Why You Shouldn’t Worry About Your “gut Health”

Our digestive system is an extremely important part of our body, and its health is rightfully important to us. Without good gut health, we may suffer from pain, unpleasant symptoms, or worse. But it doesn’t follow that we need to eat foods or foods that promise better gut health.

It turns out that gut health is not a well-defined concept. This means that it is not always possible to tell if it is improving or if there is a problem with it at all. Two researchers from the Center for Food and mood at Deakin University recently wrote in The Lancet and in Conversation article that the health of the intestine become more of a marketing buzzword than a scientific or medical phenomenon.

After all, what do we mean when we talk about gut health? Often this is either the absence of unpleasant symptoms, such as diarrhea, or the absence of diseases, such as Crohn’s disease. These conditions and symptoms are different, so there is no single “gut health” that we can achieve to prevent them all. Scientists are still trying to figure out the details and research is ongoing.

The microbiome is also important, but again, scientists have failed to come up with a way to reliably distinguish between healthy and unhealthy microbiomes. For example, the exact population of microbes in the intestines of two healthy people may differ from each other. And despite ongoing research, we still can’t test your microbes and tell you what’s wrong with you (except in a few specific cases like Clostridium difficile infection).

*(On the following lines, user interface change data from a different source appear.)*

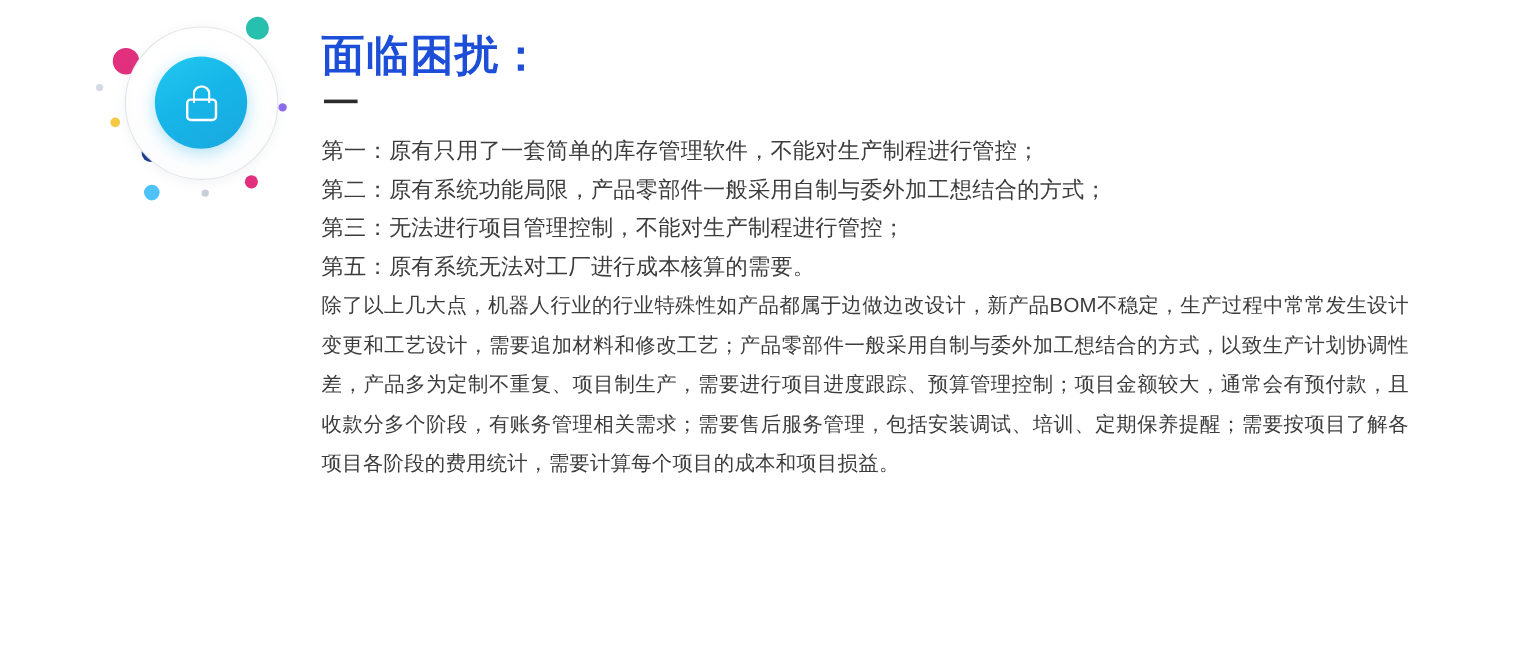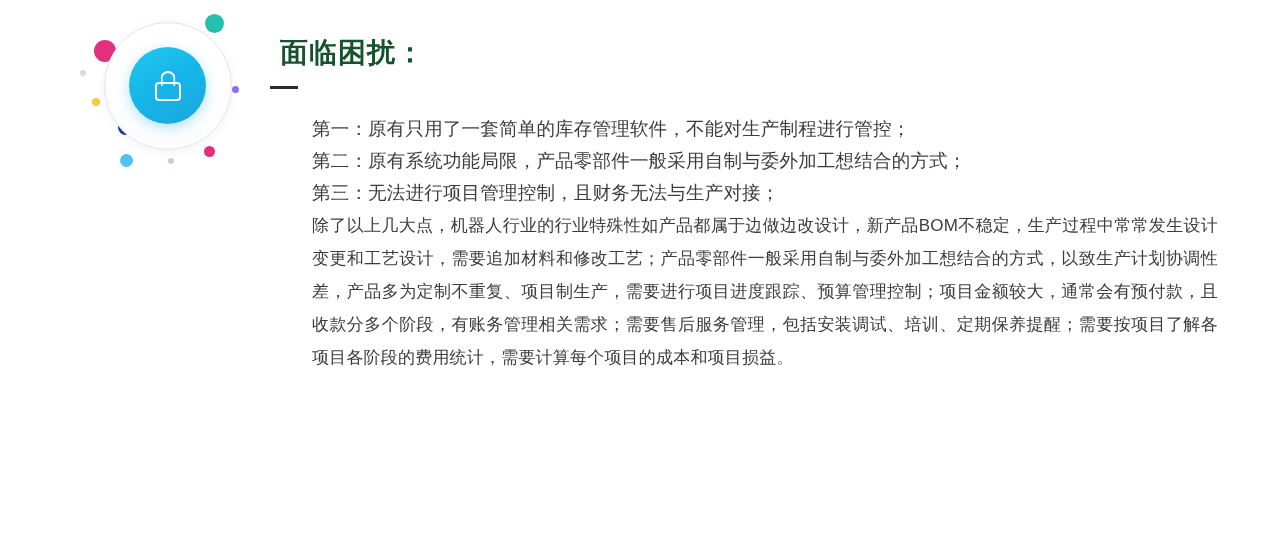"面临困扰：" .title { color: #14532d -> #1d4ed8; font-size: 28px -> 36px; margin: 12px -> 0 }
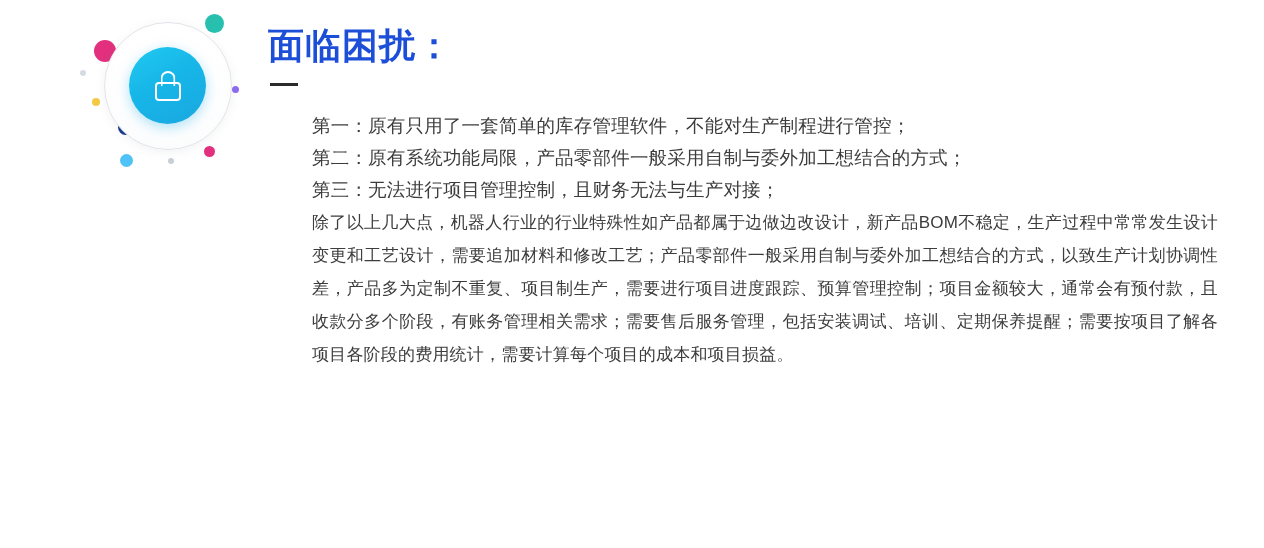"第一：原有只用了一套简单的库存管理软件，不能对生产制程进行管控；" .lines { margin-left: 44px -> none }
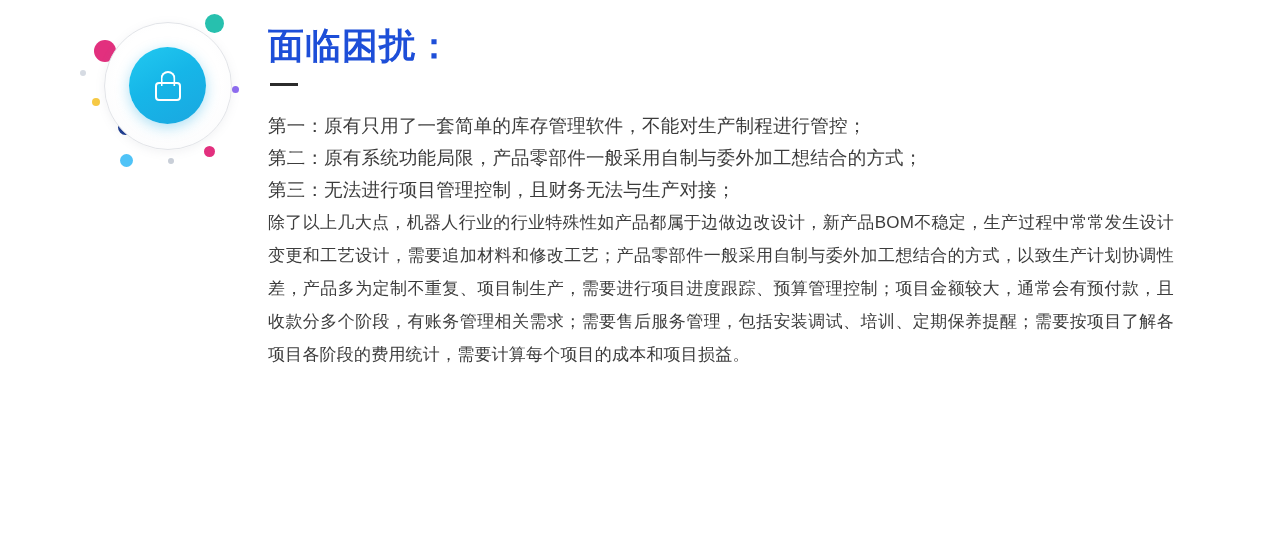"第三：无法进行项目管理控制，且财务无法与生产对接；" div.line { text: 且财务无法与生产对接 -> 不能对生产制程进行管控 }
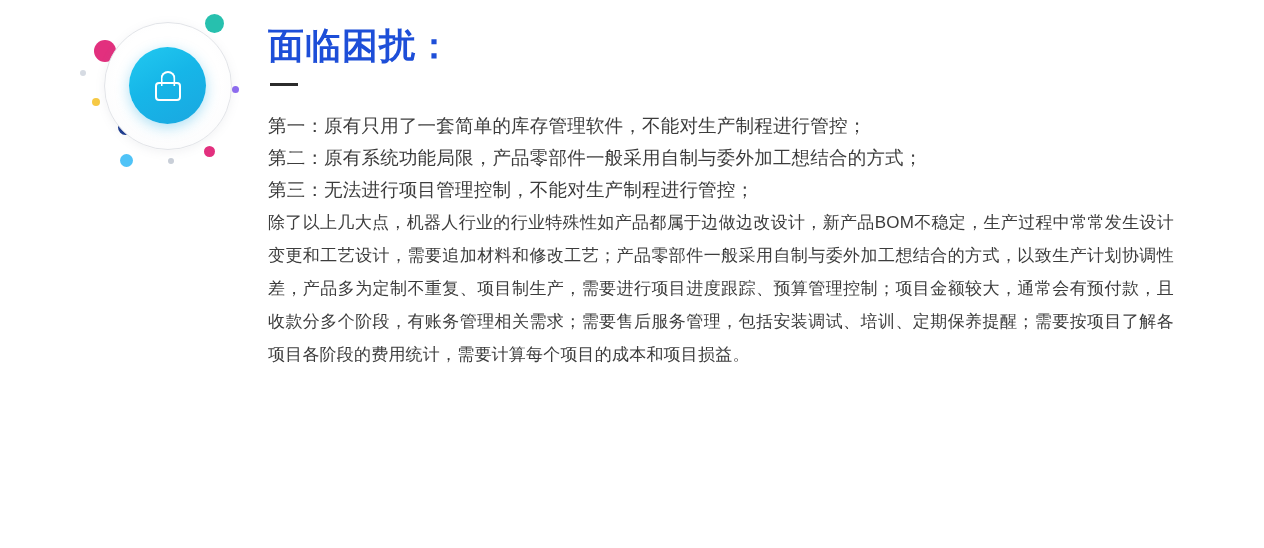"第五：原有系统无法对工厂进行成本核算的需要。" div.line { html: none -> <div>第五：原有系统无法对工厂进行成本核算的需要。</div> }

But the idea of ​​the importance of gut health has spurred marketing for a myriad of products, foods, and practices that should be good for us. For example, probiotics are recommended for the treatment or prevention of gastrointestinal diseases. But many fermented foods, such as yogurt and kombucha, do not affect the composition of our gut microbiome, and even when they do, we don’t always know if they do for the better .

Basically, if someone says that a certain food or diet is supposed to be good for gut health, they usually make assumptions that they cannot confirm. Scientists Amy Loughman and Heidi Staodacher write:

For example, there is no conclusive human evidence yet that the consumption of processed foods or refined sugar has negative effects on all of the aforementioned parameters of gut health. Likewise, lists of the top ten gut health foods are not particularly helpful or insightful; instead, they simplify a complex diet to a few high-fiber foods without paying attention to important nuances.

They also indicate that there are many types of fiber, and that they are probably not all equally good for us; there is evidence that some fiber can be harmful if we eat too much of it.

Generally, a varied diet that includes whole grains, fruits, and vegetables is likely to be beneficial for our gut health. It’s the same with other healthy habits like exercise and quitting smoking. As they further discuss in the Conversation article, gut health is not what you achieve by eating kombucha or cutting out sugar: “It’s diet and general habits, not individual foods that change the dial.”